**What needs to be done**
Write out the opening lines of the data word for word, up to and including the line with "bank account: CH1427568638210076361", and leave every picture and every later line out.

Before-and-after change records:
# # # # #

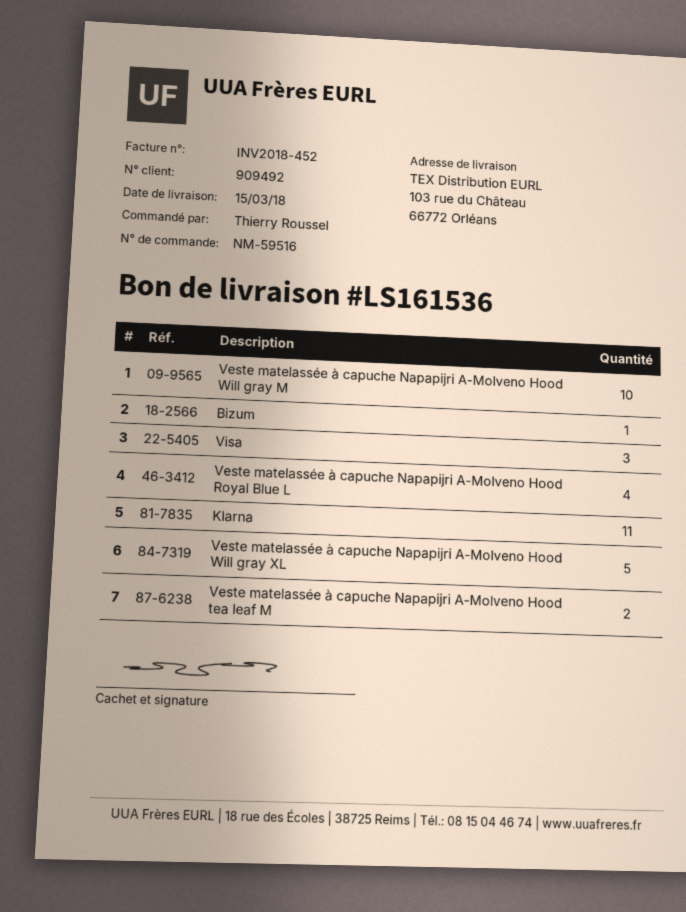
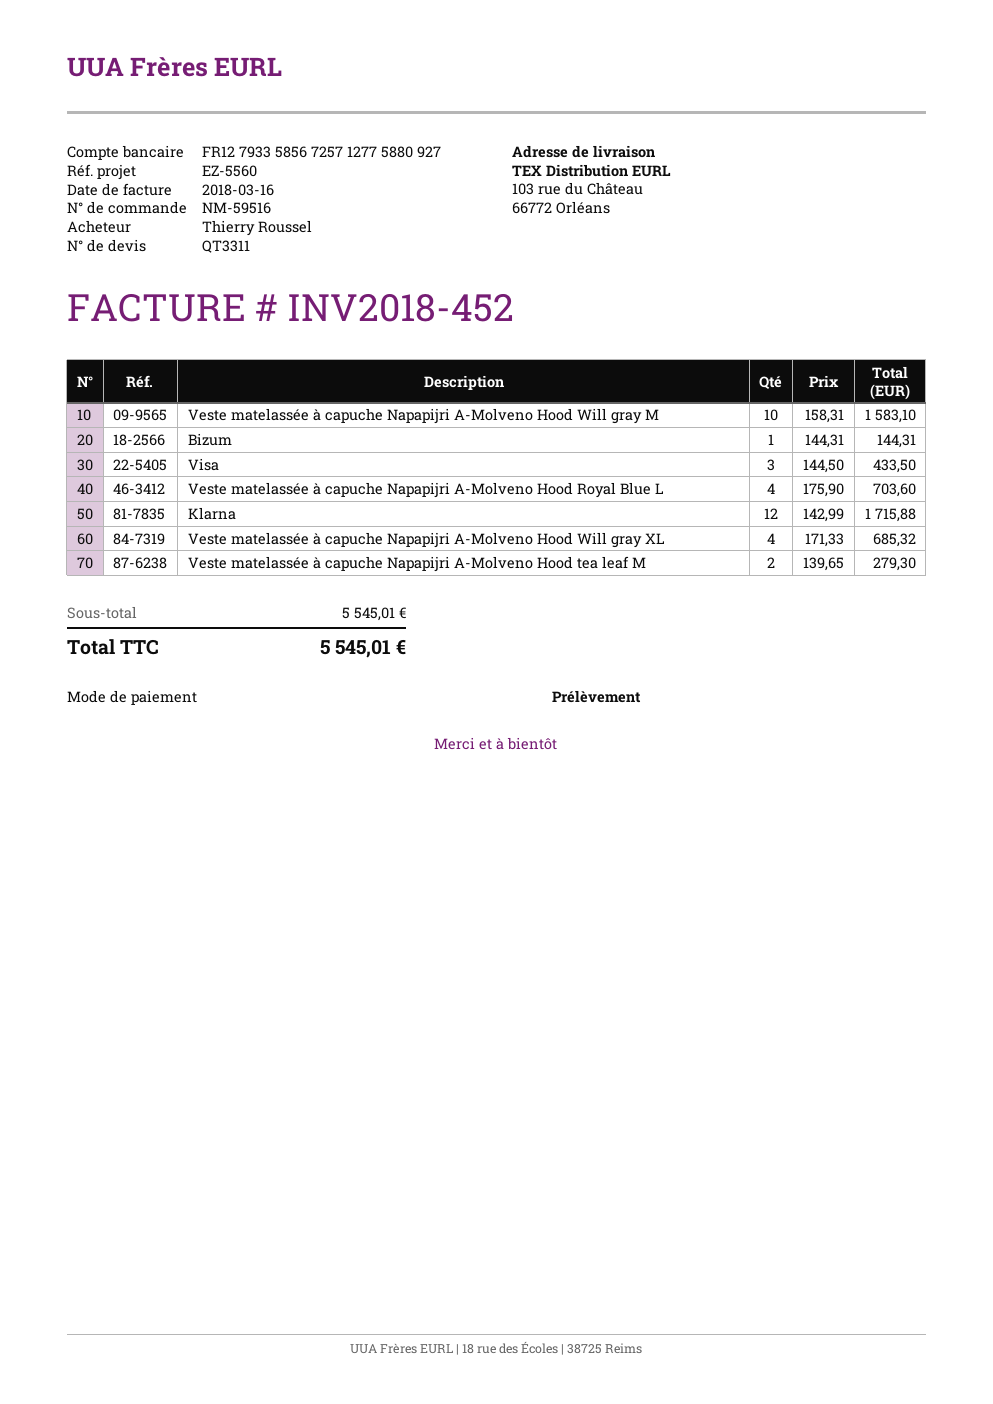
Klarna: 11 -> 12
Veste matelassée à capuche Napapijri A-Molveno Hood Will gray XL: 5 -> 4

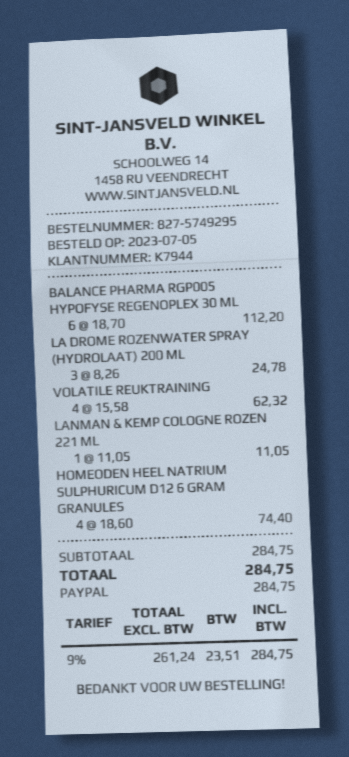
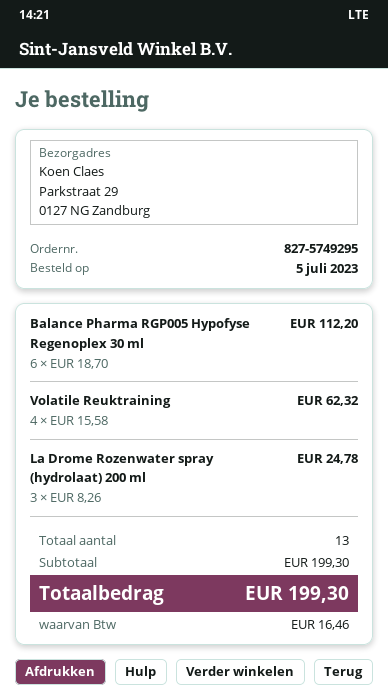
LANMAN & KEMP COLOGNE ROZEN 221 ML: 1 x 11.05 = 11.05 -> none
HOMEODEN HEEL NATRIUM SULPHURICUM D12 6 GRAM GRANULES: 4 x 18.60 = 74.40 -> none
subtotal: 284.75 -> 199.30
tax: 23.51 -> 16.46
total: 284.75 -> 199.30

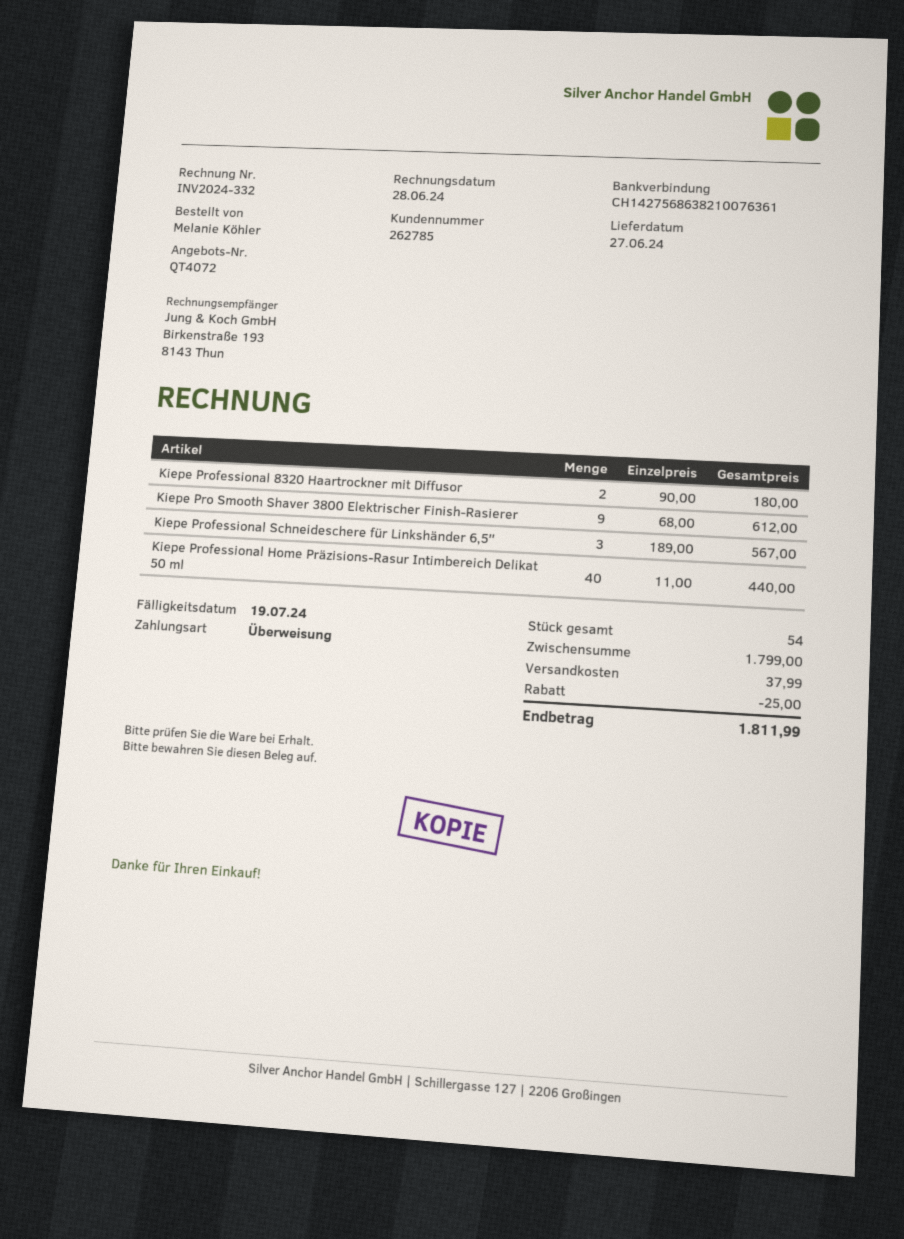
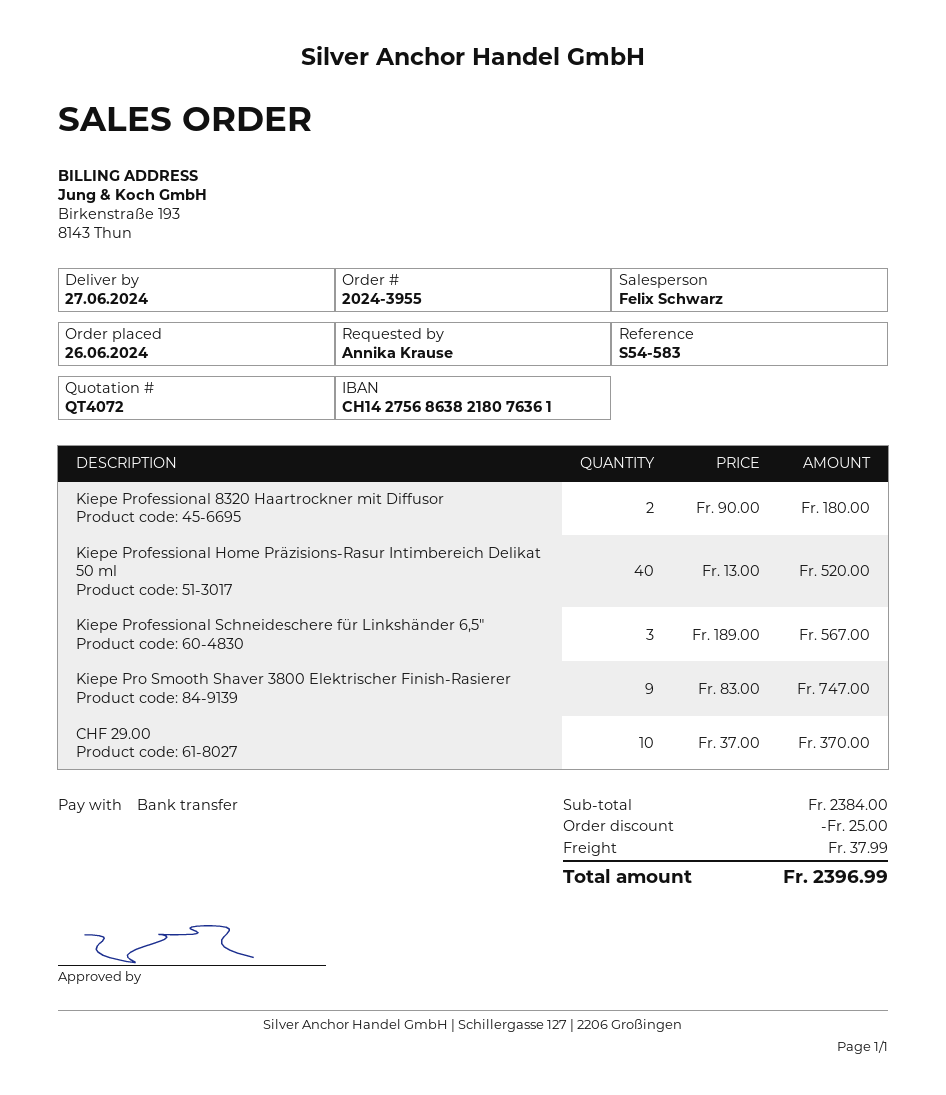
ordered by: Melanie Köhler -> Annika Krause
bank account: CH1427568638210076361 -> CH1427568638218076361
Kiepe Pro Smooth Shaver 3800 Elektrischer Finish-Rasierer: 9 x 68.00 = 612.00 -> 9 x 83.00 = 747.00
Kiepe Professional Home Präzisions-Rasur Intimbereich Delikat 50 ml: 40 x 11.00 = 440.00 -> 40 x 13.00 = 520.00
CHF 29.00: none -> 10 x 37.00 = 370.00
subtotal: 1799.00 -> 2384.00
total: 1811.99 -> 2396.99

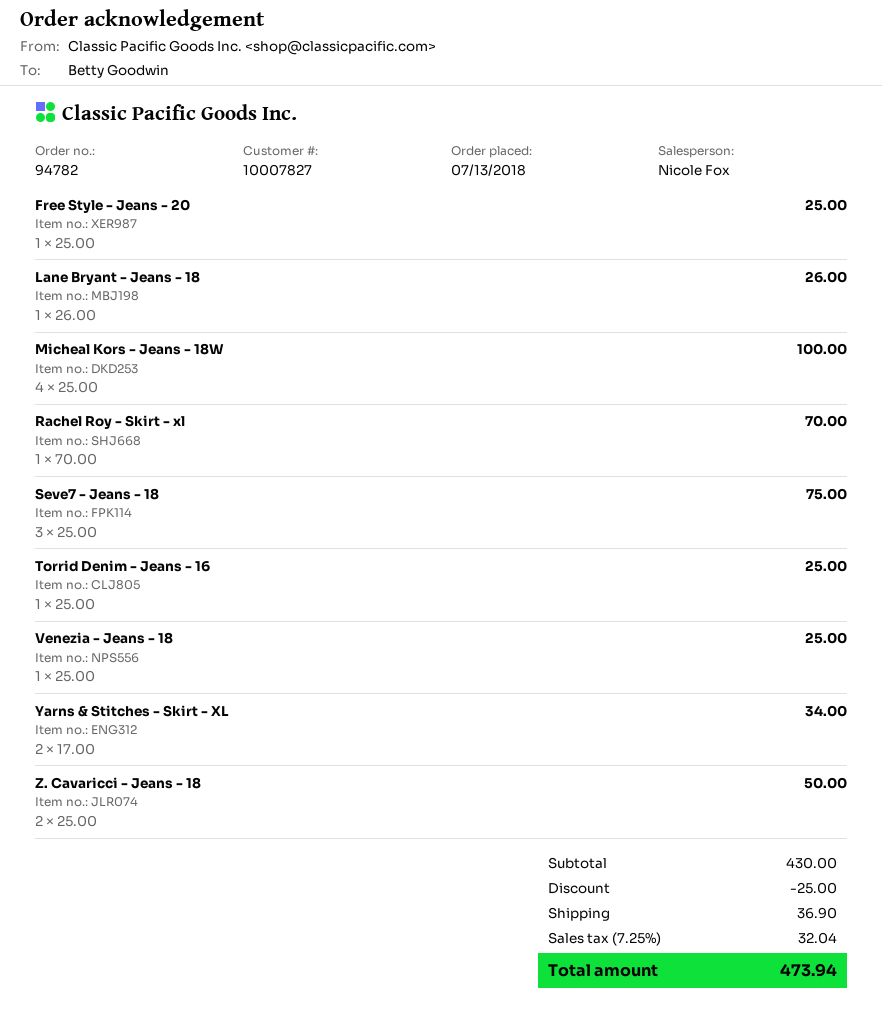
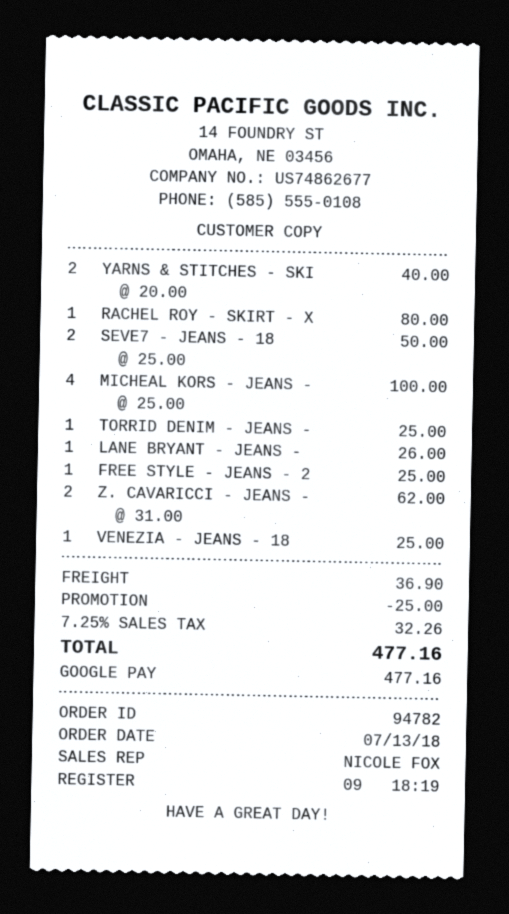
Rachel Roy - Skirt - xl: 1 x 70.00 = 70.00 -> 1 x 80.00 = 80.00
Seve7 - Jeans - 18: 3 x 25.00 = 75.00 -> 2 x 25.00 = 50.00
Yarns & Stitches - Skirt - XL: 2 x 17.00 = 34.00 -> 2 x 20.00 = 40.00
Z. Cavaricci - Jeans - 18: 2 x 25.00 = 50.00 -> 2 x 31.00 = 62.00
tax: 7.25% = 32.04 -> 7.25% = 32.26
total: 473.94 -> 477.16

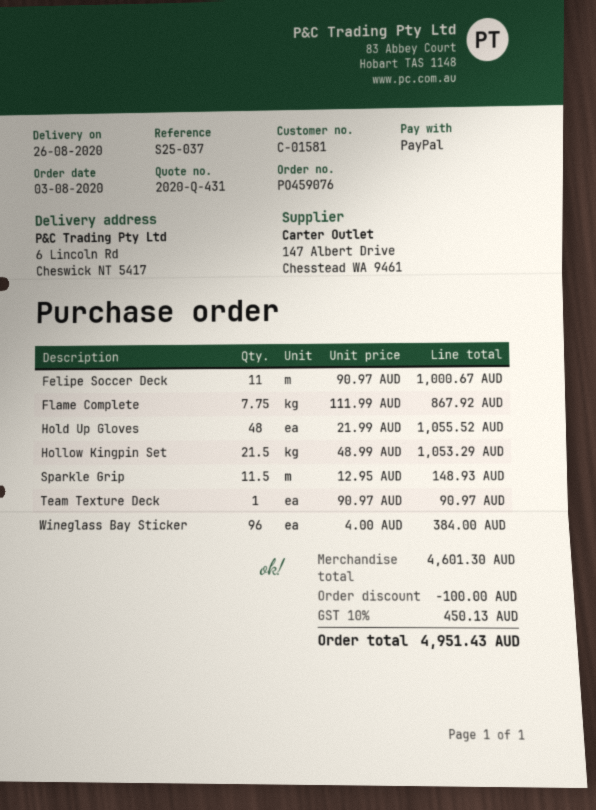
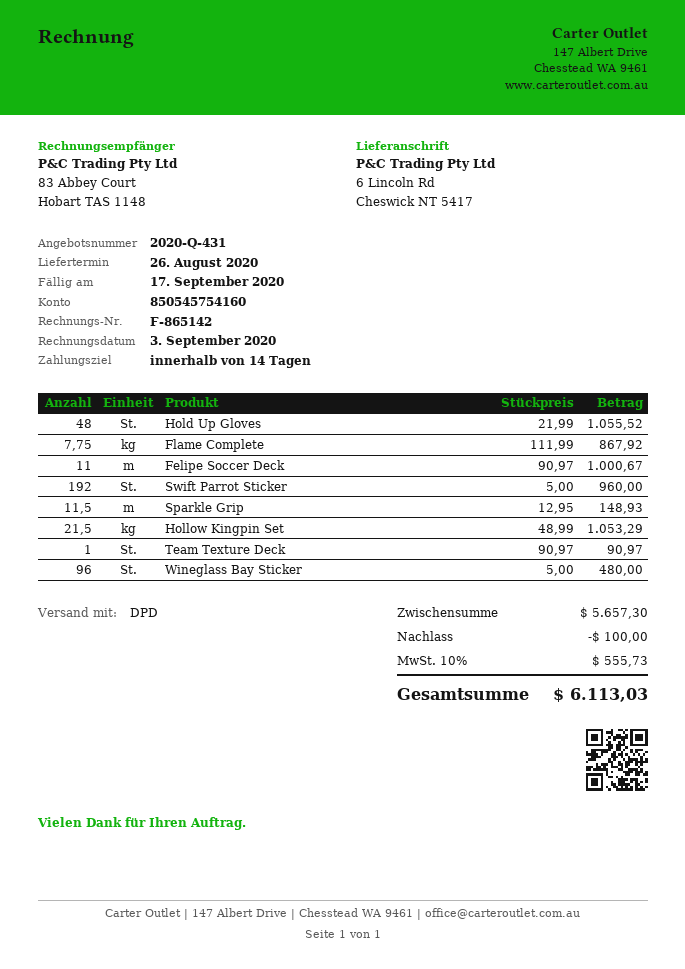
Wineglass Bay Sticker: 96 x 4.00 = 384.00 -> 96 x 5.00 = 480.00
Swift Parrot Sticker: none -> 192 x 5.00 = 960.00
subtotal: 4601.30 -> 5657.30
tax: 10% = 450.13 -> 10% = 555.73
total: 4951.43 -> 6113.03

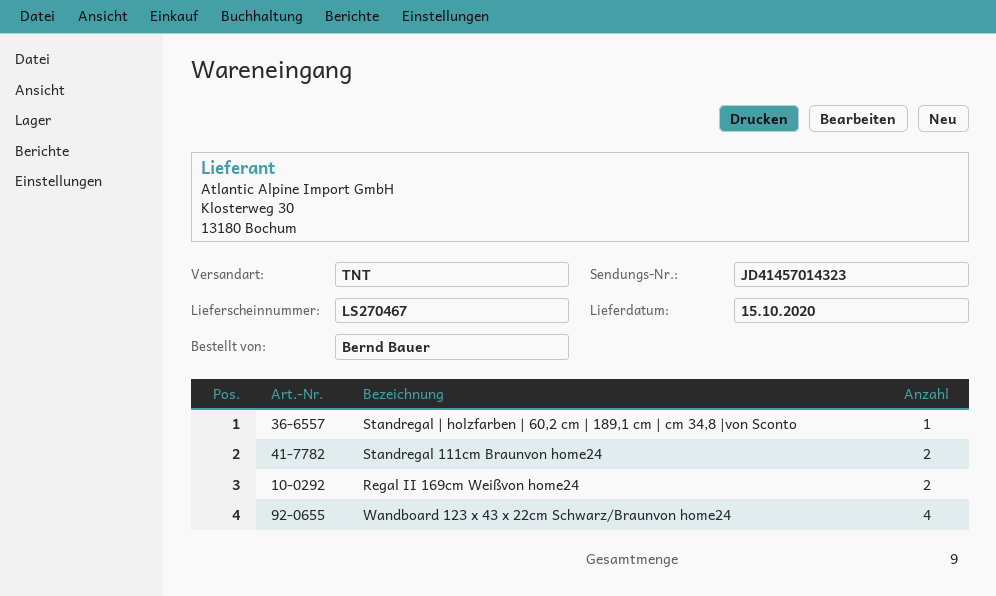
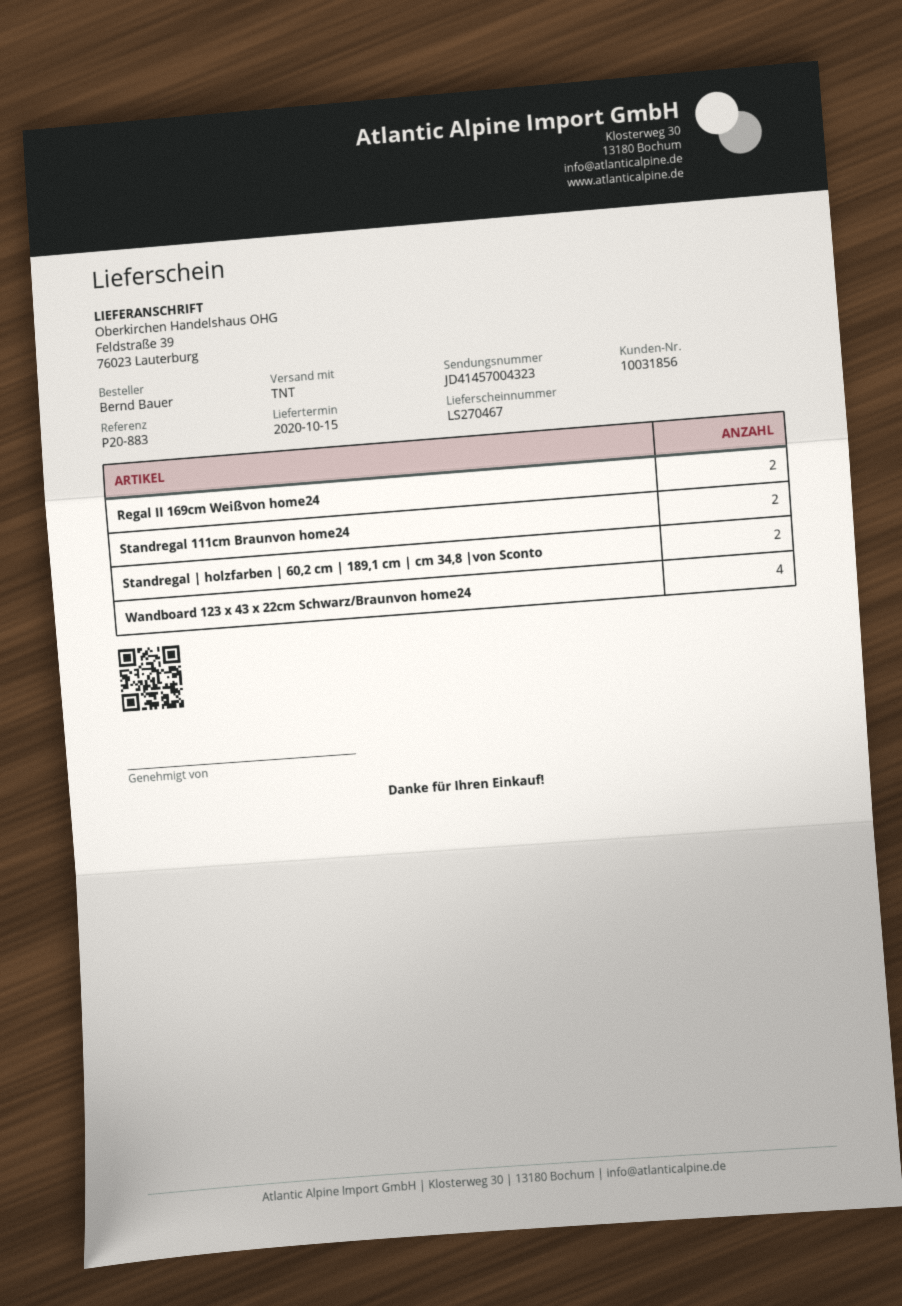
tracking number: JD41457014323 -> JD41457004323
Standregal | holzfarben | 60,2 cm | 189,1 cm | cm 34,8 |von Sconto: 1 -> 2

# # # # #

**Response to the task**
Klarna: 11 -> 12
Veste matelassée à capuche Napapijri A-Molveno Hood Will gray XL: 5 -> 4

LANMAN & KEMP COLOGNE ROZEN 221 ML: 1 x 11.05 = 11.05 -> none
HOMEODEN HEEL NATRIUM SULPHURICUM D12 6 GRAM GRANULES: 4 x 18.60 = 74.40 -> none
subtotal: 284.75 -> 199.30
tax: 23.51 -> 16.46
total: 284.75 -> 199.30

ordered by: Melanie Köhler -> Annika Krause
bank account: CH1427568638210076361 -> CH1427568638218076361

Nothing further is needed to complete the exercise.